Maggie Shannon is a photographer specializing in portrait and documentary work. Maggie tells stories of small communities and their social rituals in order to elevate marginalized voices and build a more inclusive world. Her approach is rooted in honesty, empathy, and endless curiosity. Hailing from Martha’s Vineyard, she received her MFA from the School of Visual Arts in Photography, Video and Related Media and is now based in Los Angeles, California. Maggie was selected as a 2018 PDN Emerging Photographer and was named one of Magnum’s 30 under 30. She is a member of Women Photograph and her work has appeared in American Photography 35 and 36. Her first book, Swamp Yankee (2016), told the story of New England shark fishing.

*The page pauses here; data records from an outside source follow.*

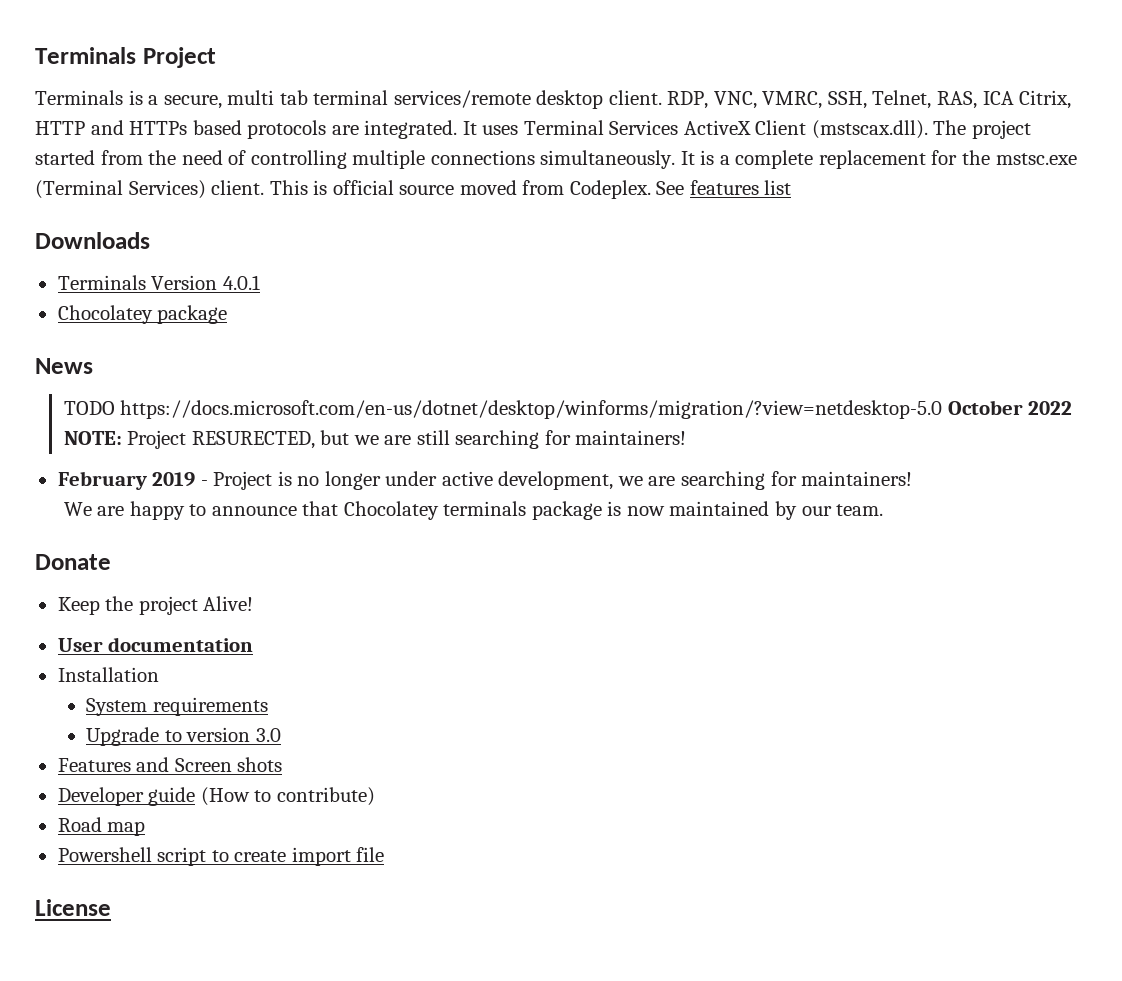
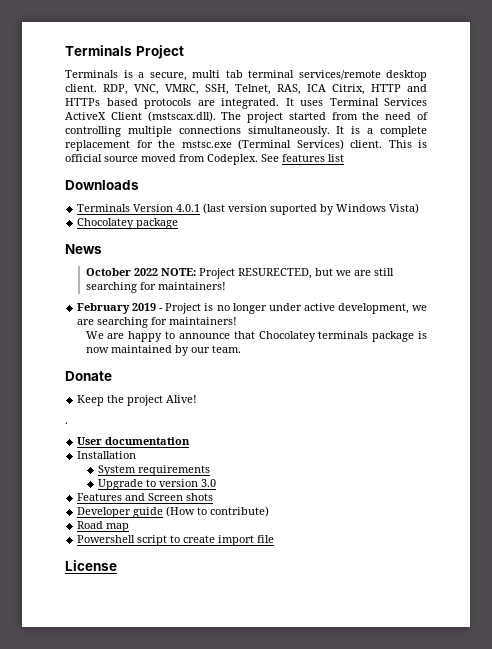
- Terminals Version 4.0.1
+ Terminals Version 4.0.1 (last version suported by Windows Vista)
- TODO https://docs.microsoft.com/en-us/dotnet/desktop/winforms/migration/?view=netdesktop-5.0 October 2022 NOTE: Project RESURECTED, but we are still searching for maintainers!
+ October 2022 NOTE: Project RESURECTED, but we are still searching for maintainers!
+ .

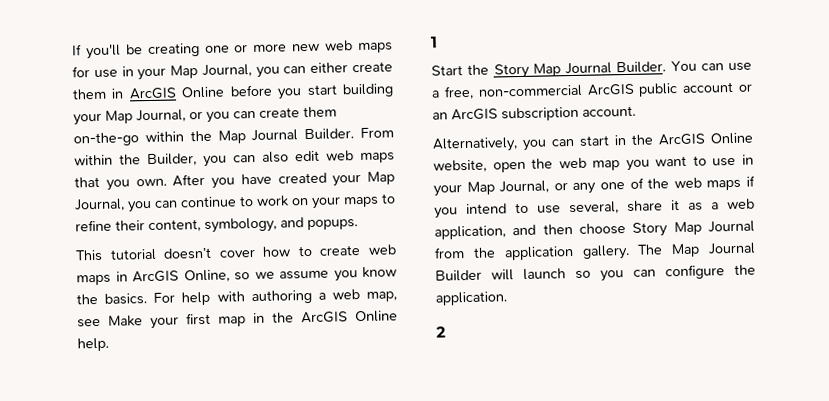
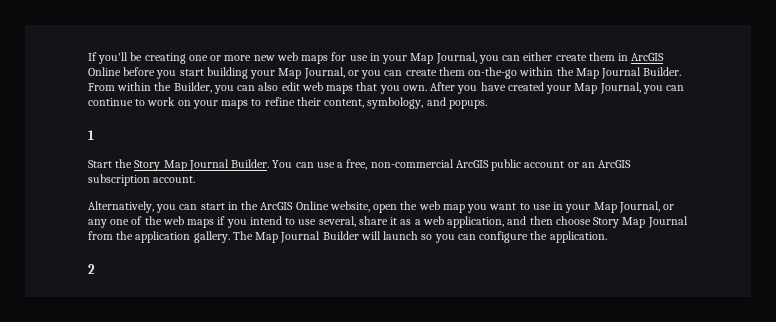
- This tutorial doesn’t cover how to create web maps in ArcGIS Online, so we assume you know the basics. For help with authoring a web map, see Make your first map in the ArcGIS Online help.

Lockdown in Los Angeles in spring 2020. The hospitals are flooded with covid patients. In the maternity wards spouses are not allowed. Many women want to give birth at home. Without mask, with the fathers. They are afraid of the hospitals. They are in panic. The midwifes receive emergency calls.

In this situation Margaret Shannon decides to accompany four of these midwives. She is impressed with the calm and decisiveness of these women. With their experience. And she is elated by those moments when all the pain has been overcome and the private happiness simply drowns out all the knowledge of the global pandemic. Bodily contact in times of a contact ban! New life in times of the big death. Holding close. Embracing. Helping.

A father kissing his new-born, almost as if lost in prayer. It is a picture of a deep peace in a time of thousands of unpeaceful events. And in addition like a small pointer to Black Lives Matter, in a country that in 2020 was still governed by a president specializing in unpeace, in tantrums, gloating, contempt and slander. (Text by Peter-Matthias Gaede)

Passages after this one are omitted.